Cette tendance a débuté avec la préparation et la publication de rapports critiques sur les musulmans autrichiens. Le rapport clé qui a jeté les bases de la politique anti-musulmane du Parti populaire autrichien et qui sera cité 14 fois dans le mandat d’inspection de l’Opération Louxor visant l’auteur et d’autres, s’intitulait «Les Frères musulmans en Autriche». Le rapport a été financé par le gouvernement grâce à une contribution d’environ 100 000 dollars. Il a été rédigé par une personne nommée Lorenzo Vidino.

Hafez souligne que le rapport de Vidino prétendait documenter les activités des Frères musulmans en Autriche mais il était si vaste qu’il mettrait presque tout le monde dans le même sac.

Eliminer la société civile islamique en Autriche

Hafez explique qu’il avait quitté l’Autriche pour les États-Unis après s’être vu proposer un poste d’enseignant dans une université américaine. Bien qu’il n’ait été accusé d’aucun crime, il n’a pas pu travailler dans son pays d’origine et est devenu un paria par le gouvernement et ses médias. Cette expérience lui a laissé un profond impact émotionnel et cet impact a été accru par son manque de compréhension de la façon dont il est devenu la cible d’accusations. Il lui a fallu de nombreuses années pour comprendre les forces qui travaillaient derrière Vidino et les autorités autrichiennes dans leur campagne visant à éliminer la société civile islamique en Autriche.

Ce que l’on constate aujourd’hui dans les pays occidentaux de plus en plus islamophobes ce sont les procédés malsains et pernicieux.

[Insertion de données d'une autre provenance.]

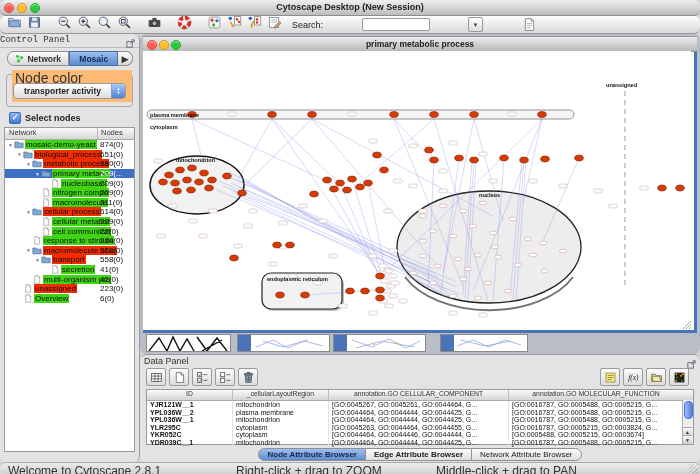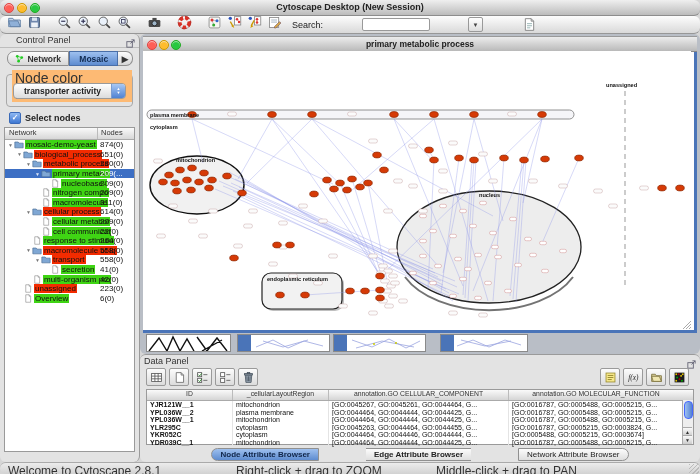--- a/index.html
+++ b/index.html
@@ -23,21 +23,21 @@
   .tbtn svg{width:15px;height:15px;}
   .tsep{width:10px;height:14px;display:inline-block;}
   #search-wrap{display:flex;align-items:center;margin-left:8px;gap:36px;}
   #search-label{font-size:9px;color:#222;margin-right:3px;}
   #search-input{width:62px;height:11px;font-size:8px;border:1px solid #999;border-radius:2px;background:#fff;padding:0 2px;}
   #search-drop{width:13px;height:13px;border:1px solid #999;border-radius:2px;background:linear-gradient(#fff,#ddd);
      font-size:6px;color:#444;display:flex;align-items:center;justify-content:center;margin-left:2px;}
   
   #control-panel{left:0;top:34px;width:140px;height:428px;background:#e3e3e3;border-right:1px solid #9a9a9a;box-sizing:border-box;}
   #cp-header{position:absolute;left:0;top:0;width:100%;height:13px;border-bottom:1px solid #bdbdbd;}
-  #cp-title{position:absolute;left:16px;top:1px;font-size:9px;color:#333;}
+  #cp-title{position:absolute;left:0;top:1px;font-size:9px;color:#333;font-family:Liberation Mono, monospace;}
   .float-btn{position:absolute;right:3px;top:1px;width:11px;height:11px;}
   .float-btn svg{width:11px;height:11px;}
   #cp-tabs{position:absolute;left:7px;top:17px;width:126px;height:15px;display:flex;}
   .seg{height:15px;box-sizing:border-box;border:1px solid #8f8f8f;background:linear-gradient(#fcfcfc,#d6d6d6);
        font-size:8.5px;font-weight:bold;color:#333;display:flex;align-items:center;justify-content:center;}
   .seg.first{border-radius:7px 0 0 7px;}
   .seg.last{border-radius:0 7px 7px 0;border-left:none;width:15px;}
   .seg.sel{background:linear-gradient(#9ec0ef,#5e8cd0);color:#102a50;border-color:#4a6fa8;}
   .seg .mini-ic{margin-right:3px;display:inline-flex;}
   #cp-group{position:absolute;left:6px;top:40px;width:127px;height:33px;border:1px solid #a8a8a8;border-radius:4px;box-sizing:border-box;}
@@ -94,21 +94,21 @@
   #dt-head{height:10px;position:relative;background:linear-gradient(#fafafa,#d5d5d5);border-bottom:1px solid #aaa;display:flex;}
   .th{font-size:6.8px;color:#333;text-align:center;border-right:1px solid #bbb;overflow:hidden;white-space:nowrap;box-sizing:border-box;}
   .tr{height:7.6px;display:flex;}
   .td{font-size:7px;color:#111;border-right:1px solid #e4e4e4;overflow:hidden;white-space:nowrap;padding-left:3px;box-sizing:border-box;}
   .td.c0{font-weight:bold;}
   .c0{width:86px;}.c1{width:96px;}.c2{width:180px;}.c3{width:174px;border-right:none;}
   #dt-scroll{position:absolute;right:0;top:10px;bottom:0;width:10px;border-left:1px solid #aaa;background:#eee;}
   #dt-thumb{position:absolute;left:1px;top:1px;width:7px;height:16px;border-radius:4px;
      background:linear-gradient(90deg,#9cc0f0,#537fd2);border:1px solid #46f;}
   .scr-arrow{position:absolute;left:0;width:9px;height:8px;font-size:5px;color:#333;text-align:center;line-height:8px;background:linear-gradient(#fafafa,#ccc);border-top:1px solid #aaa;}
-  #dp-tabs{position:absolute;left:0;right:0;top:93px;display:flex;justify-content:center;gap:47px;}
+  #dp-tabs{position:absolute;left:0;right:0;top:93px;display:flex;justify-content:center;}
   .dptab{height:13px;box-sizing:border-box;border:1px solid #909090;background:linear-gradient(#fcfcfc,#dedede);
      font-size:8px;color:#222;display:flex;align-items:center;padding:0 8px;}
   .dptab.first{border-radius:7px 0 0 7px;}
   .dptab.last{border-radius:0 7px 7px 0;}
   .dptab.mid{border-left:none;border-right:none;font-weight:bold;}
   .dptab.sel{background:linear-gradient(#9ec0ef,#5e8cd0);font-weight:bold;color:#10264a;}
   
   #statusbar{left:0;top:462px;width:700px;height:12px;background:linear-gradient(#ececec,#d2d2d2);border-top:1px solid #aaa;box-sizing:border-box;}
   #statusbar span{position:absolute;top:1px;font-size:12px;color:#333;}
   #st-welcome{left:8px;}

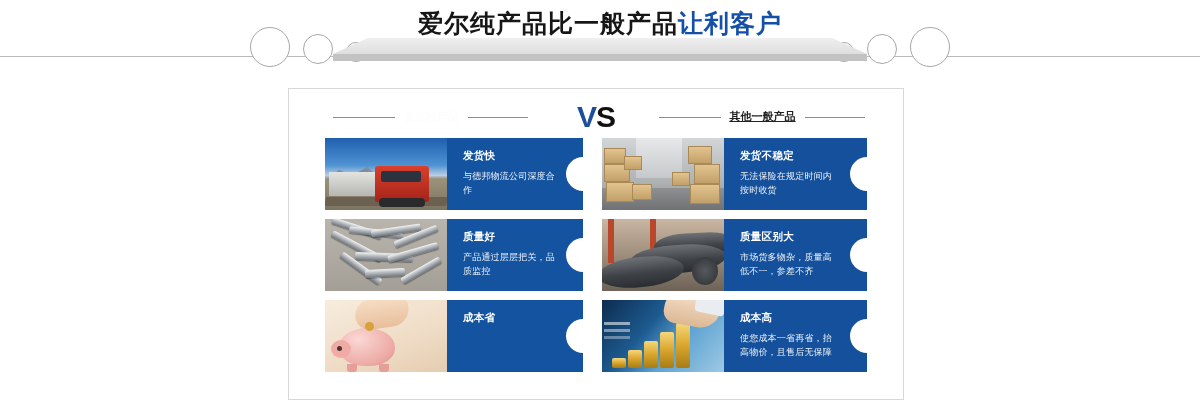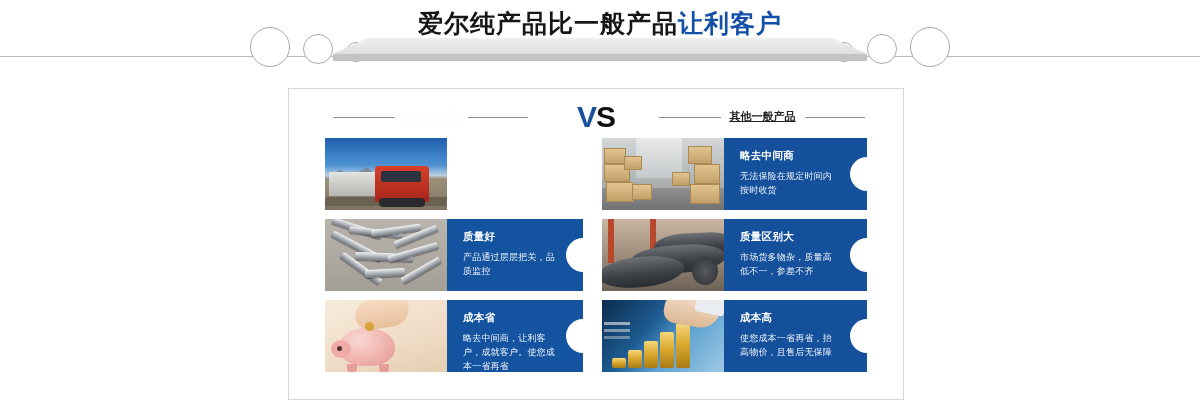--- a/index.html
+++ b/index.html
@@ -362,20 +362,25 @@
 
     <div class="card">
       <div class="thumb">
         <div class="art art-truck">
           <span class="mtn"></span>
             <span class="road"></span>
           <span class="trailer"></span>
             <span class="cab"></span>
         </div>
       </div>
+      <div class="panel">
+        <div class="h">发货快</div>
+        <div class="d">与德邦物流公司深度合作</div>
+        <span class="notch"></span>
+      </div>
     </div>
 
     <div class="card">
       <div class="thumb">
         <div class="art art-steel">
           <i class="t1"></i>
             <i class="t2"></i>
             <i class="t3"></i>
             <i class="t4"></i>
             <i class="t5"></i>
@@ -398,21 +403,20 @@
         <div class="art art-piggy">
           <span class="pig"></span>
             <span class="leg a"></span>
             <span class="leg b"></span>
           <span class="hand"></span>
             <span class="coin"></span>
         </div>
       </div>
       <div class="panel">
         <div class="h">成本省</div>
-        <div class="d">略去中间商，让利客户，成就客户。使您成本一省再省</div>
         <span class="notch"></span>
       </div>
     </div>
   </div>
 
   <div class="col right">
 
     <div class="card">
       <div class="thumb">
         <div class="art art-wh">
@@ -423,21 +427,21 @@
             <b class="b3"></b>
             <b class="b4"></b>
             <b class="b5"></b>
           <b class="b6"></b>
             <b class="b7"></b>
             <b class="b8"></b>
             <b class="b9"></b>
         </div>
       </div>
       <div class="panel">
-        <div class="h">略去中间商</div>
+        <div class="h">发货不稳定</div>
         <div class="d">无法保险在规定时间内按时收货</div>
         <span class="notch"></span>
       </div>
     </div>
 
     <div class="card">
       <div class="thumb">
         <div class="art art-pipe">
           <span class="frame2"></span>
             <span class="frame3"></span>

Ils font sciemment des amalgames malhonnêtes pour discréditer et diaboliser leurs cibles. Il y a cet amalgame entre musulman et islamiste dont a été victime Farid Hafez. Et il y a aussi l’autre amalgame qui est devenu un atavisme en Occident depuis l’opération Déluge d’Al-Aqsa le 7 octobre 2023, c’est que toute personne, tout organisme ou toute manifestation qui critique Israël et le génocide qu’elle perpètre à Gaza est qualifiée injustement d’antisémite. D’ailleurs, ce n’est pas un hasard si les pays où l’islamophobie est la plus développée sont en même temps les plus fervents soutiens d’Israël. Cette corrélation se manifeste en Europe centrale, en Autriche et en Hongrie surtout, deux pays avec des gouvernements aux politiques islamophobes et en même temps qui soutiennent inconditionnellement Israël. Ils considèrent qu’eux et Israël ont le même ennemi. Pour eux, c’est le monde judéo-chrétien qui se bat contre l’islam qu’ils perçoivent comme une menace à leur civilisation. Ils ont une vision strictement identitaire, voient les choses du point de vue du choc des civilisations et se fichent du génocide perpétré par Israël à Gaza. Pour les islamophobes, soutenir Israël c’est soutenir la pérennité de l’Occident judéo-chrétien.